Lalu selang beberapa jam kemudian ada sebuah tawaran yang disentilkan kepadaku lewat SMS. Tawaran ini begitu menggiurkan sehingga agak sulit dipercaya kalau bisa terealisasi meskipun sangat masuk di akal. Isinya tidak penting, tapi bahwa itu tergolong kabar yang baik aku jadi mulai bertanya-tanya akan makna dibaliknya mengingat apa yang telah kupublikasikan kemarin. Ini bisa menjadi jalan keluar atas kesulitan yang tengah aku hadapi, atau malah tempaan ujian yang lebih berat lagi buat aku hadapi.
Entah apa lagi yang akan aku temui di depan sana, wallahualam. Yang jelas sekali lagi aku diberi olehNya kesempatan untuk menggodok keikhlasanku baik-baik. Ibarat memasak mie instan yang katanya mengandung bahan semacam lem, aku harus cukup bijaksana dalam menentukan waktu yang tepat untuk mematikan api. Kelihatannya memang mudah, namun tiap detik sangat berarti dalam mendapatkan wujud mie yang tidak hanya sesuai dengan keinginanku tapi juga baik buat kesehatanku. Aku harus berhati-hati dalam menyikapi berita yang aku dapat semalam karena aku hanya akan menjadi orang yang bodoh jika sekarang bersorak-sorak kegirangan atas apa yang nantinya ternyata tidak kudapatkan.

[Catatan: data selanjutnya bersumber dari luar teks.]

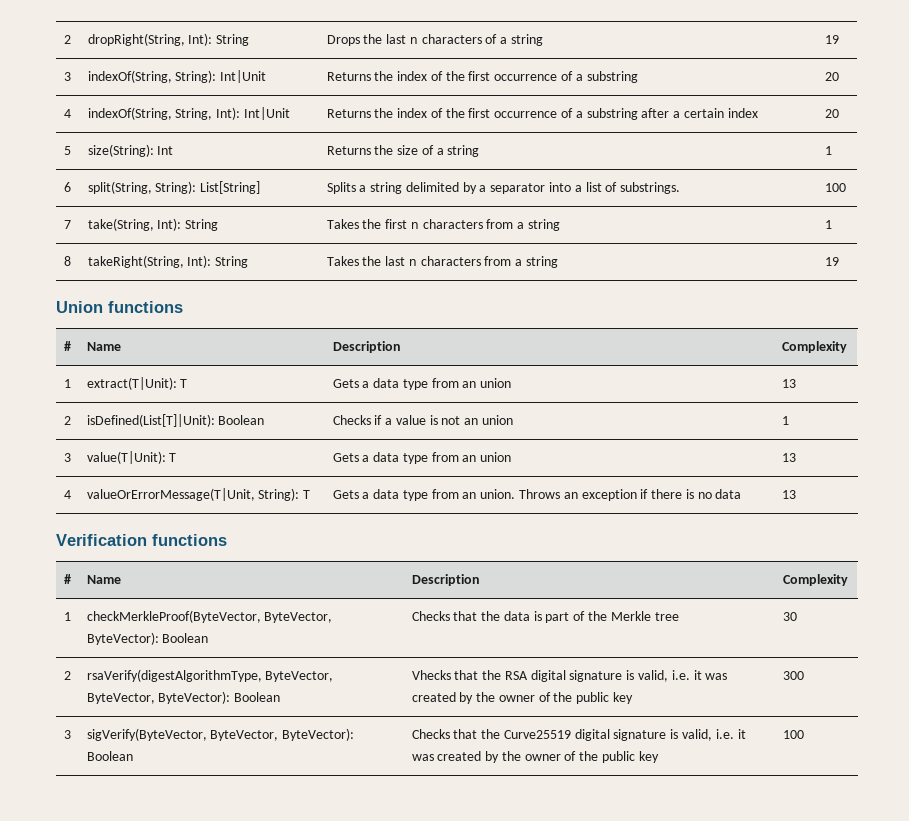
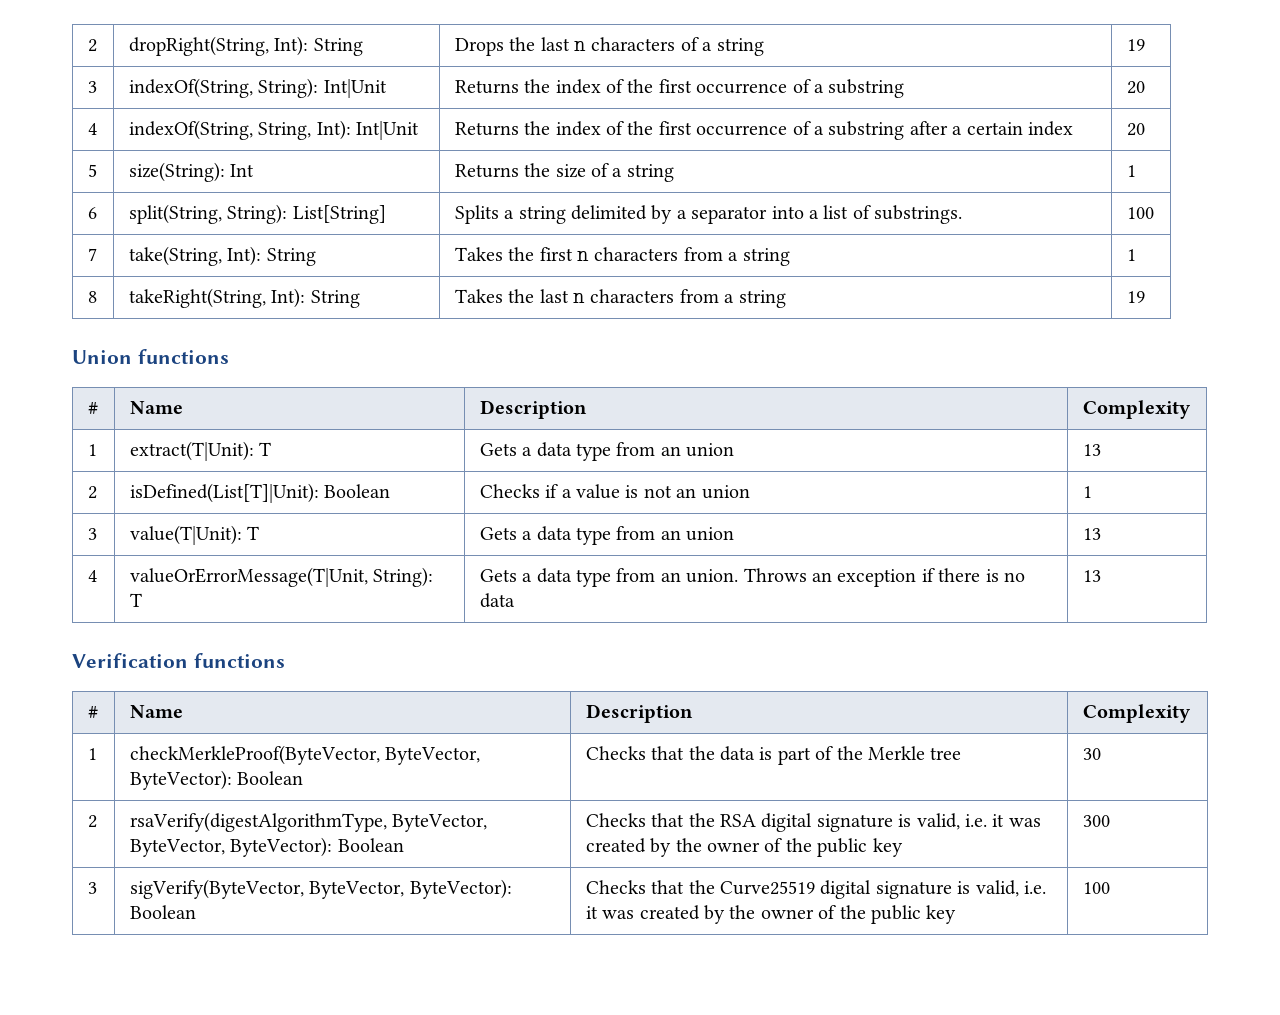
- 2 | rsaVerify(digestAlgorithmType, ByteVector, ByteVector, ByteVector): Boolean | Vhecks that the RSA digital signature is valid, i.e. it was created by the owner of the public key | 300
+ 2 | rsaVerify(digestAlgorithmType, ByteVector, ByteVector, ByteVector): Boolean | Checks that the RSA digital signature is valid, i.e. it was created by the owner of the public key | 300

Ini bisa jadi bukan kali pertama aku kejatuhan durian rontok, tapi bisa juga jadi untuk kesekian kalinya aku terjerembab dalam lubang. Ada yang bilang bahwa doa seseorang akan terkabul disaat dia sudah sampai di titik terujung keikhlasannya, sementara yang lain beranggapan terjadinya justru setelah batas keikhlasan itu terlewati. Buatku keduanya tidak mustahil terjadi karena Allah sudah menyiapkan konsep kalam yang berbeda-beda bagi setiap umatNya. Semuanya misteri Illahi yang akan diketahui manusia hanya ketika sedang berlangsung, tidak seperberapa detik pun sebelumnya. Tinggal keikhlasan saja yang bisa dijadikan andalan dalam menyambut kehendakNya.
Insha Allah mukjizat itu memang menjadi milikku tanpa aku harus kehilangan keikhlasanku. Aamiin.